Me sentaba con miedo, rogando a Dios no manchar o arrugar el mueble o la sábana que pudiese despertar el enfado de quien limpia. Había una atmósfera de orden que te apretaba de los hombros hasta tocarte cuello. Me sentía confundido y asfixiado: el reloj que parecía soldado, que en vez de campanadas tocaba una marcha militar, el espejo al centro que simulaba un tercer ojo, las lámparas en las esquinas que figuraban torres. En la noche, para ir a mear, tenía que hacer un rito. En el silencio me levantaba en dos tiempos, y antes de salir de mi cuarto revisaba uno a uno todos los botones de la pijama. Caminaba con tiento y cerraba la puerta del baño con seguro. Cuando el chorro grueso y enérgico caía en el agua de la taza haciendo un ruido mayúsculo, entonces decía “Me vale madre”. Pero disfrutaba más al presionar la palanca del retrete; era entonces cuando la tasa se tragaba toda el agua con remolinos ruidosos y concluía con hipos violentos.

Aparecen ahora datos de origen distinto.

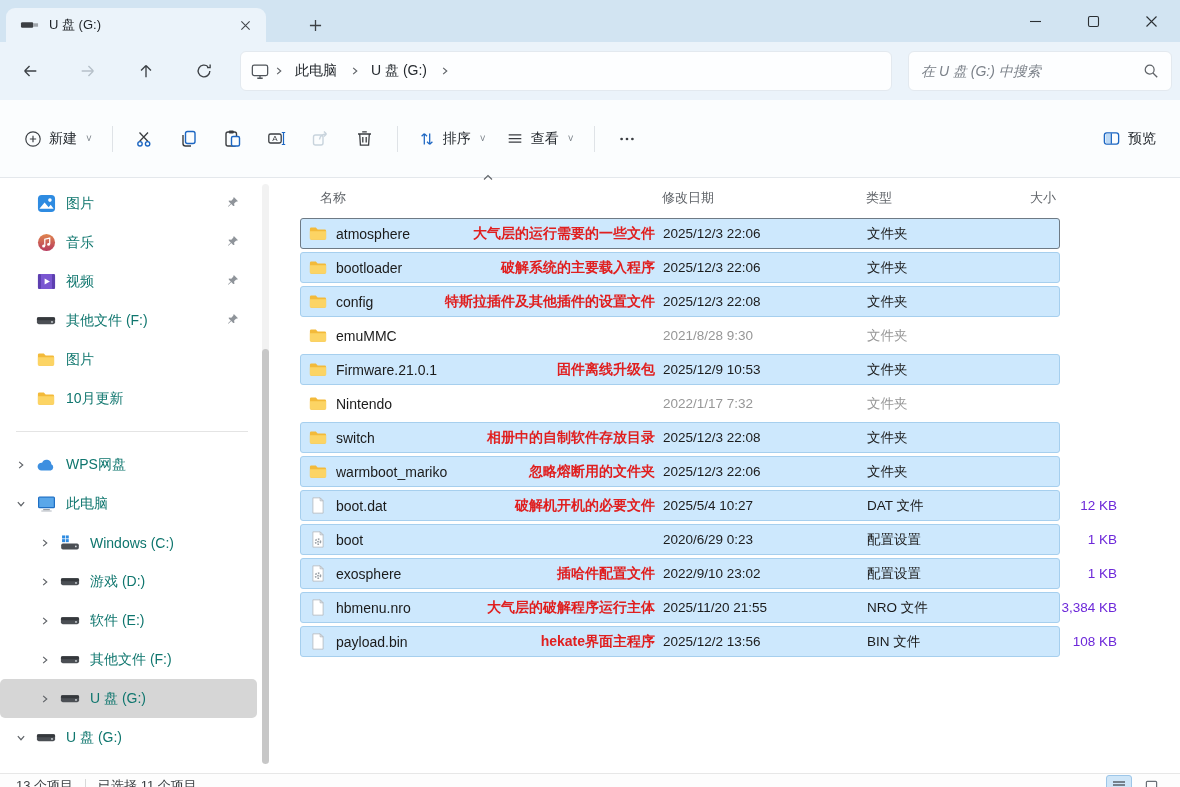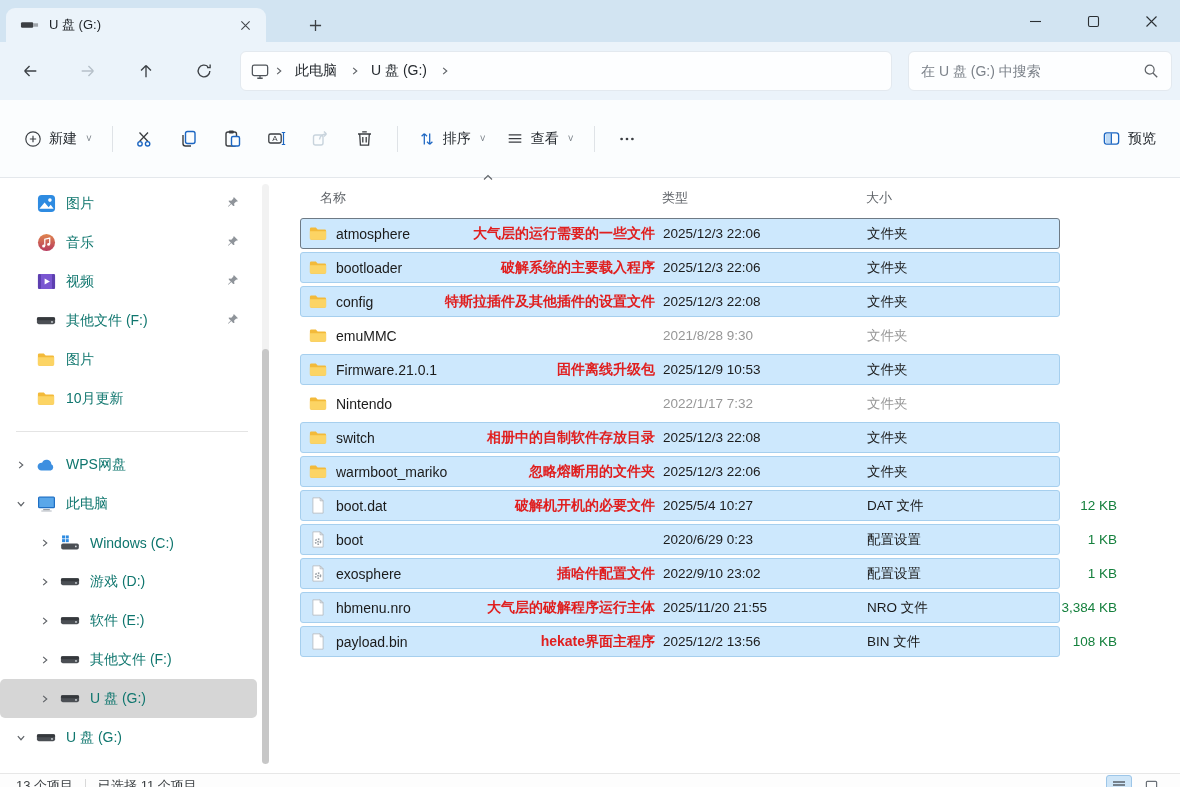--- a/index.html
+++ b/index.html
@@ -21,21 +21,21 @@
   .addressrow { position:relative; height:58px; background:#ebf3fa; display:flex; align-items:center; }
   .nav-btn { width:40px; height:40px; display:flex; align-items:center; justify-content:center; border-radius:5px; }
   .nav-group { display:flex; margin-left:10px; gap:18px; }
   .address-box { position:absolute; left:240px; top:9px; width:652px; height:40px; background:#fdfeff;
                  border:1px solid #e3e9ef; border-radius:6px; display:flex; align-items:center; padding:0 10px; }
   .crumb { font-size:14px; color:#24292e; padding:4px 8px; border-radius:4px; white-space:nowrap; }
   .crumb-sep { display:flex; align-items:center; justify-content:center; width:18px; }
   .search-box { position:absolute; left:908px; top:9px; width:264px; height:40px; background:#fdfeff;
                 border:1px solid #e3e9ef; border-radius:6px; display:flex; align-items:center; padding:0 12px; }
   .search-box input { border:none; outline:none; background:transparent; flex:1; font-size:14px;
-                      font-family:inherit; color:#333; }
+                      font-family:inherit; color:#333;font-style:italic; }
   .search-box input::placeholder { color:#7c828a; }
 
   
   .toolbar { position:relative; height:78px; background:#fbfdfe; border-bottom:1px solid #e4e8ec;
              display:flex; align-items:center; padding:0 14px; }
   .tb-btn { display:flex; align-items:center; gap:7px; padding:8px 10px; border-radius:5px; font-size:14px; color:#24292e; }
   .tb-icon-btn { width:44px; height:38px; display:flex; align-items:center; justify-content:center; border-radius:5px; }
   .tb-divider { width:1px; height:26px; background:#dfe3e7; margin:0 10px; }
   .tb-chev { font-size:10px; color:#7a8188; margin-left:2px; }
   .tb-right { margin-left:auto; display:flex; align-items:center; }
@@ -71,21 +71,21 @@
   .rows { margin-top:2px; }
   .frow { display:grid; grid-template-columns:362px 204px 164px 94px; height:31px; align-items:center;
           margin-bottom:3px; width:760px; border:1px solid transparent; border-radius:3px; }
   .frow.selected { background:#cde8fd; border-color:#a6cfee; }
   .frow.focused { border-color:#6e7a85; }
   .cell-name { display:flex; align-items:center; padding-left:8px; overflow:hidden; }
   .f-icon { width:18px; height:18px; display:flex; align-items:center; justify-content:center; flex:none; }
   .f-name { font-size:14px; color:#1b1b1b; margin-left:9px; white-space:nowrap; }
   .f-note { margin-left:auto; padding-right:8px; font-size:14px; font-weight:700; color:#e01f1f; white-space:nowrap; }
   .cell-date,.cell-type { font-size:13.5px; color:#1b1b1b; }
-  .cell-size { font-size:13.5px; text-align:right; padding-right:8px; color:#15803d; }
+  .cell-size { font-size:13.5px; text-align:right; padding-right:8px; color:#6d28d9; }
   .frow.unselected .cell-date, .frow.unselected .cell-type, .frow.unselected .cell-size { color:#979797; }
 
   
   .statusbar { position:relative; height:22px; border-top:1px solid #e7e7e7; background:#fdfdfd;
                display:flex; align-items:center; padding:12px 16px; }
   .status-text { font-size:13px; color:#3c4043; white-space:nowrap; }
   .status-sep { width:1px; height:14px; background:#d8d8d8; margin:0 12px; }
   .view-toggles { margin-left:auto; display:flex; gap:6px; }
   .vt-btn { width:26px; height:22px; display:flex; align-items:center; justify-content:center; border-radius:3px; }
   .vt-btn.active { background:#cfe6f8; border:1px solid #9dc6e8; }
@@ -508,20 +508,21 @@
       </div>
 
     <div class="content">
       <div class="col-headers">
         <span class="sort-caret">
           <svg width="10" height="7" viewBox="0 0 10 7" fill="none">
               <path d="M1 5.5L5 1.5l4 4" stroke="#5f6368" stroke-width="1.1"></path>
             </svg>
         </span>
         <div class="col-h name">名称</div>
+        <div class="col-h">修改日期</div>
         <div class="col-h">类型</div>
         <div class="col-h size">大小</div>
       </div>
       <div class="rows" id="rows">
           <div class="frow selected focused">
             <div class="cell-name">
               <span class="f-icon">
                 <svg width="18" height="15" viewBox="0 0 20 16">
                   <path d="M1 2.8A1.6 1.6 0 0 1 2.6 1.2h5l2 2.4h7.8A1.6 1.6 0 0 1 19 5.2v8.2a1.6 1.6 0 0 1-1.6 1.6H2.6A1.6 1.6 0 0 1 1 13.4z" fill="#f3ba3a"></path>
                   <path d="M1 5.6h18v7.8a1.6 1.6 0 0 1-1.6 1.6H2.6A1.6 1.6 0 0 1 1 13.4z" fill="#fcd464"></path>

Para estudiar me iba al parque, a la biblioteca, o bien al café. Ir a la calle era otra sensación, buscaba sitios transitados y me perdía en el gentío identificando a las mujeres que prodigasen sensualidad, las veía con emoción; que regodeo hacían mis ojos cuando parecían escuchar ese tam-tam que hacen dos glúteos al caminar.

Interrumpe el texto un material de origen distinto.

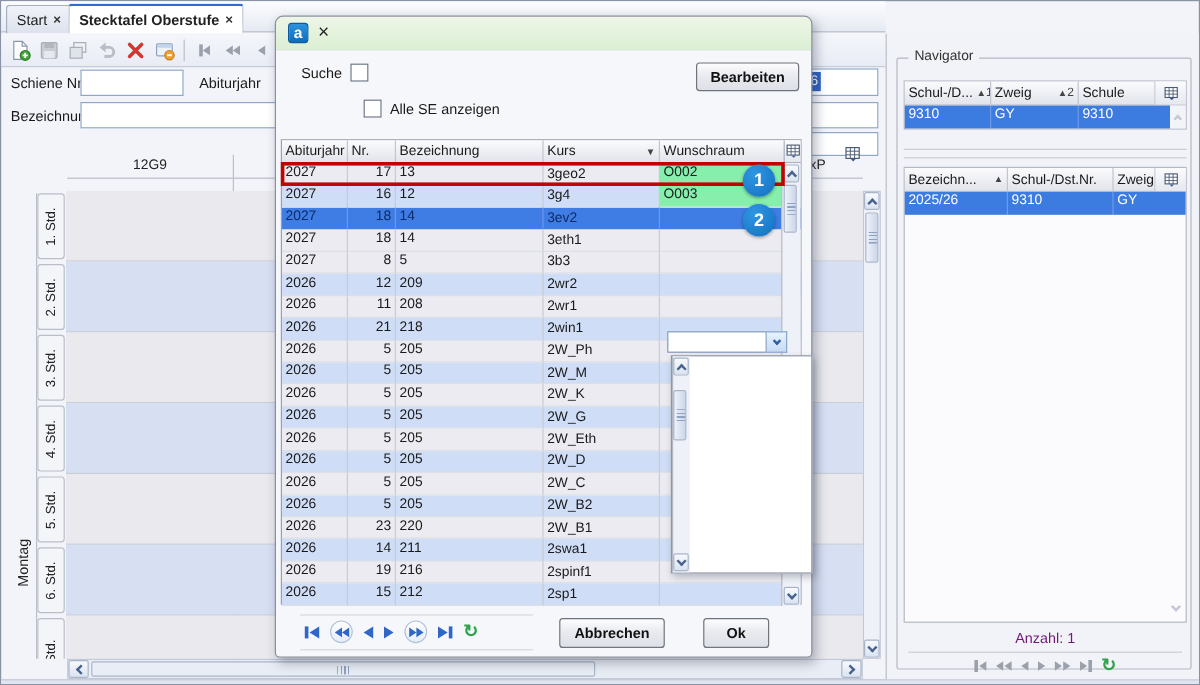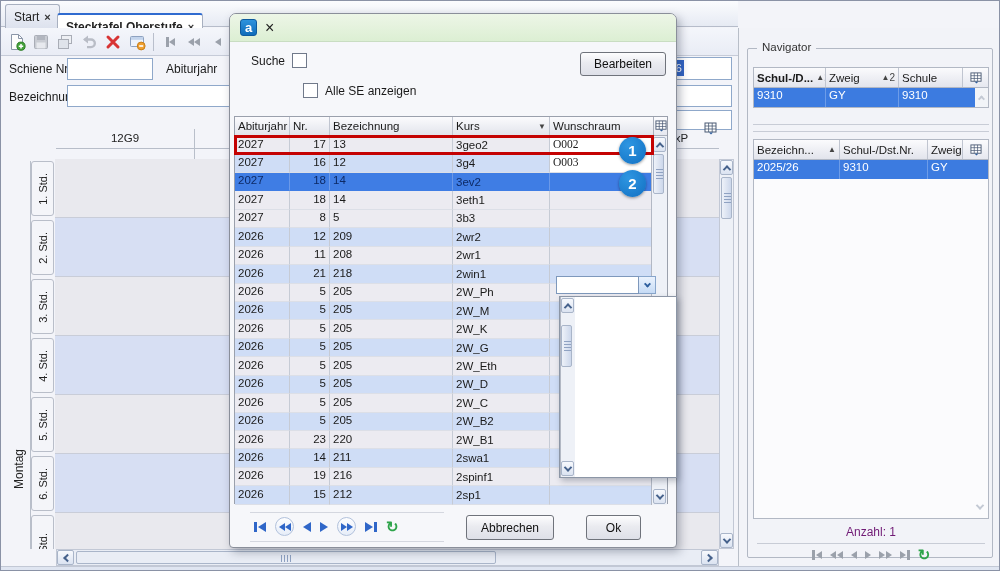--- a/index.html
+++ b/index.html
@@ -6,21 +6,21 @@
   .stage{position:relative;width:1000px;height:571px;background:#f3f4f9;overflow:hidden;
          font-family:"Liberation Sans",sans-serif;border:1px solid #8a92a6;box-sizing:border-box;}
   .stage *{box-sizing:border-box;}
 
   
   .tabbar{position:absolute;left:0;top:0;width:737px;height:26px;
           background:linear-gradient(#fbfcfe,#e6eaf3);border-bottom:1px solid #b6bcca;}
   .tab{position:absolute;top:3px;height:24px;display:flex;align-items:center;gap:5px;
        padding:0 8px;font-size:12px;color:#222;border:1px solid #a8b0c0;border-bottom:none;
        border-radius:3px 3px 0 0;background:linear-gradient(#f0f2f8,#dde2ee);cursor:default;}
-  .tab.active{background:#fff;border-top:2px solid #2f6bd0;font-weight:bold;height:25px;top:12px;align-items:center;}
+  .tab.active{background:#fff;border-top:2px solid #2f6bd0;font-weight:bold;height:25px;top:2px;align-items:center;}
   .tabx{font-weight:bold;font-size:11px;color:#333;}
 
   
   .toolbar{position:absolute;left:0;top:27px;width:737px;height:28px;
            background:linear-gradient(#f4f6fb,#e9ecf5);border-bottom:1px solid #c6cbd8;
            display:flex;align-items:center;padding-left:4px;}
   .tbtn{width:24px;height:24px;display:flex;align-items:center;justify-content:center;}
   .tsep{width:1px;height:18px;background:#b9bfcc;margin:0 4px;}
   .gray{color:#9ba1ab;}
   .blue{color:#2f66c8;}
@@ -101,34 +101,34 @@
   .dtitle{position:absolute;left:0;top:0;width:100%;height:28px;border-radius:6px 6px 0 0;
           background:linear-gradient(#edf6e7,#dcefd3);border-bottom:1px solid #c9ddc2;
           display:flex;align-items:center;padding:0 10px;gap:8px;}
   .appicon{width:17px;height:17px;border-radius:3px;background:linear-gradient(#2d93dd,#0f6cba);
            border:1px solid #0d5a9e;color:#fff;font-size:13px;font-weight:bold;
            display:flex;align-items:center;justify-content:center;line-height:1;}
   .dtitletext{font-size:12.5px;color:#1a1a1a;flex:1;}
   .dlabel{position:absolute;font-size:12px;color:#1a1a1a;}
   .checkbox{position:absolute;width:15px;height:15px;background:#fff;border:1px solid #70798a;}
   .btn{position:absolute;font-size:12px;color:#111;border:1px solid #6f737b;border-radius:3px;
-       background:linear-gradient(#fdfdfe,#eaebf0 45%,#dee0e8);display:flex;align-items:center;justify-content:center;}
+       background:linear-gradient(#fdfdfe,#eaebf0 45%,#dee0e8);display:flex;align-items:center;justify-content:center;font-weight:bold;}
 
   .dtable{position:absolute;left:4px;top:102px;width:434px;height:388px;border:1px solid #9aa0ac;background:#fff;}
   .dthead{display:flex;height:19px;background:linear-gradient(#fbfbfd,#e2e4ec);border-bottom:1px solid #aab0bc;}
   .dthcell{font-size:11.5px;color:#1a1a1a;display:flex;align-items:center;padding:0 3px;
            border-right:1px solid #c0c5d0;overflow:hidden;white-space:nowrap;}
   .drow{display:flex;height:18.45px;font-size:11.5px;color:#1a1a1a;}
   .drow.g{background:#ecebf1;}
   .drow.b{background:#cfddf6;}
   .drow.sel{background:#3f7de4;color:#0d2a66;}
   .dcell{padding:1.5px 3px;border-right:1px solid #c6cbd5;border-bottom:1px solid #dcdfe7;overflow:hidden;white-space:nowrap;}
   .drow.sel .dcell{border-right-color:#6b99e8;border-bottom-color:#3f7de4;}
   .dcell.num{text-align:right;}
-  .dcell.wrw{background:#ffffff;font-family:Liberation Serif, serif;}
+  .dcell.wrw{background:#86efac;}
   .c0{width:55px;}.c1{width:40px;}.c2{width:123px;}.c3{width:97px;display:flex;justify-content:space-between;align-items:center;}
   .c4{width:103px;border-right:none;}
   .dvscroll{position:absolute;right:0;top:0;width:16px;height:388px;background:#eef1f7;border-left:1px solid #b2b8c4;}
 
   .redbox{position:absolute;left:3px;top:121px;width:420px;height:20px;border:3px solid #c40202;pointer-events:none;}
   .badge{position:absolute;width:27px;height:27px;border-radius:50%;color:#fff;font-size:15px;font-weight:bold;
          background:radial-gradient(circle at 35% 30%,#2e96e2,#1270c2);box-shadow:0 1px 3px rgba(0,0,0,.4);
          display:flex;align-items:center;justify-content:center;}
 
   .combo{position:absolute;left:321px;top:159px;width:100px;height:18px;display:flex;}
@@ -320,21 +320,21 @@
       </div>
   </div>
   <div class="bstrip"></div>
 
   <div class="navpanel">
     <div class="fieldset"></div>
     <span class="legend">Navigator</span>
 
     <div class="ntable" style="top:39px;">
       <div class="nhead">
-        <div class="nhcell" style="width:72px;font-weight:bold;">
+        <div class="nhcell" style="width:72px;">
           <span>Schul-/D...</span>
           <span class="sorticon">▲</span>
           <span class="sortnum">1</span>
         </div>
         <div class="nhcell" style="width:73px;">
           <span>Zweig</span>
           <span class="sorticon" style="margin-left:auto;">▲</span>
           <span class="sortnum">2</span>
         </div>
         <div class="nhcell" style="width:64px;">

Una noche me encontraba en una glorieta. En ese semicírculo la vi. Me adelanté para mirar de reojo la cara. Su cuerpo me había dejado con un suspiro entrecortado. Tenía ojos pícaros que parecían invitarme. Ese instante en el que deseas abordar a una mujer es terrible y prefieres el silencio a un desprecio, sin embargo te cuestionas y después justificas:
-¿Le digo un piropo? ,¿ La saludo?, ¡Qué hago!, qué hago. Sí le hago plática y me contesta, sí deja que la acompañe y con suerte acepta un ligue, después con qué dinero podría invitarle unos tacos, un café. Y sí " mi chicle pegaba" de dónde sacaría para el hotel. Pero eso sería tener buena suerte; o bien te manda a la chingada, o sale con que le has caído bien y te va a cobrar barato.
Harto de calle, llegaba al departamento y metía la llave con delicadeza, como si fuera a desvirgar una prostituta. Para no despertar a la familia entraba a oscuras y rogando no tropezarme.

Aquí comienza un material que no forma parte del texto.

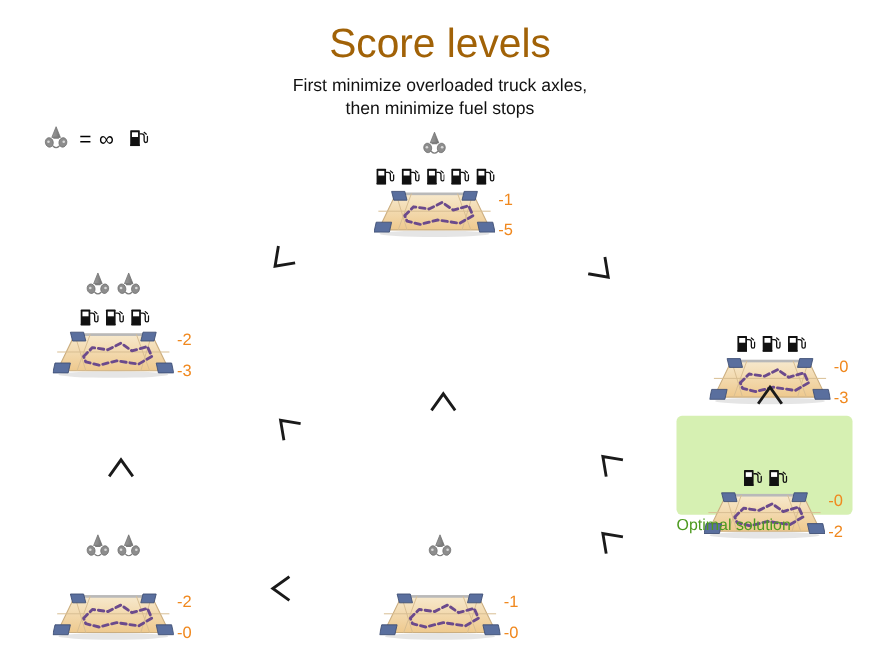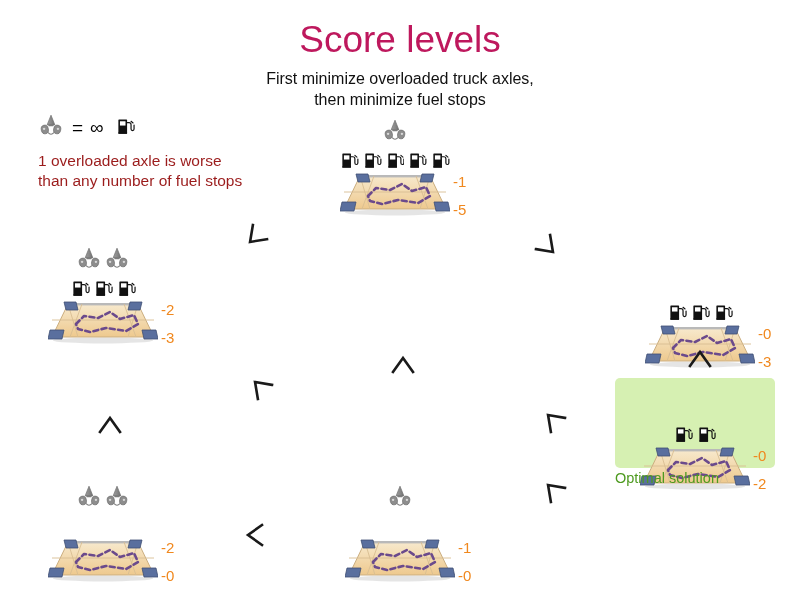--- a/index.html
+++ b/index.html
@@ -19,21 +19,21 @@
   
   #title {
     position: absolute;
     left: 0;
     top: 18px;
     width: 800px;
     text-align: center;
     font-size: 37px;
     line-height: 44px;
     font-weight: 400;
-    color: #be185d;
+    color: #a16207;
   }
   #subtitle {
     position: absolute;
     left: 0;
     top: 68px;
     width: 800px;
     text-align: center;
     font-size: 16px;
     line-height: 21px;
     color: #111;
@@ -151,22 +151,20 @@
     <span class="legend-eq">=</span>
     <span class="legend-inf">∞</span>
     <span class="legend-fuel-slot"><svg width="19" height="19" viewBox="0 0 24 24">
     <rect x="3" y="3" width="11" height="18" rx="0.8" fill="#111111"></rect>
     <rect x="5" y="5.4" width="7" height="5.4" fill="#ffffff"></rect>
     <rect x="3" y="19.4" width="11" height="1.8" fill="#111111"></rect>
     <path d="M14.3 7.2 h2.1 a2.6 2.6 0 0 1 2.6 2.6 v5.4 a1.9 1.9 0 0 0 1.9 1.9 a1.9 1.9 0 0 0 1.9 -1.9 v-5" fill="none" stroke="#111111" stroke-width="1.5" stroke-linecap="round"></path>
     <path d="M19 5.4 l2.6 2.2" stroke="#111111" stroke-width="1.4" stroke-linecap="round"></path>
   </svg></span>
   </div>
-  <div id="legend-text">1 overloaded axle is worse
-than any number of fuel stops</div>
 </div>
 
 <div class="node" id="node-top-center" style="left:340px; top:118px; width:110px;">
     <div class="icon-row axles">
       <svg width="26" height="26" viewBox="0 0 24 24">
     <defs>
       <linearGradient id="axg" x1="0" y1="0" x2="1" y2="0">
         <stop offset="0" stop-color="#9a9a9a"></stop>
             <stop offset="0.5" stop-color="#8a8a8a"></stop>
             <stop offset="1" stop-color="#6e6e6e"></stop>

Ya en la recámaral me quitaba las ropas, y me enfundaba la pijama. Prenda que odio, pero que hay que utilizarla, para no contradecir la decencia. Me acostaba en línea recta, para no arrugar las sábanas y en el silencio total, me sucedía una inesperada erección a la cual tenía que cumplir, eso sí de manera ordenada y metódica, con suspiros profundos, casi espirituales. Esa satisfacción era como un padre nuestro que me limpiaba de las porquerías acumuladas durante el día y me daba fuerzas para sostenrme en los días por venir.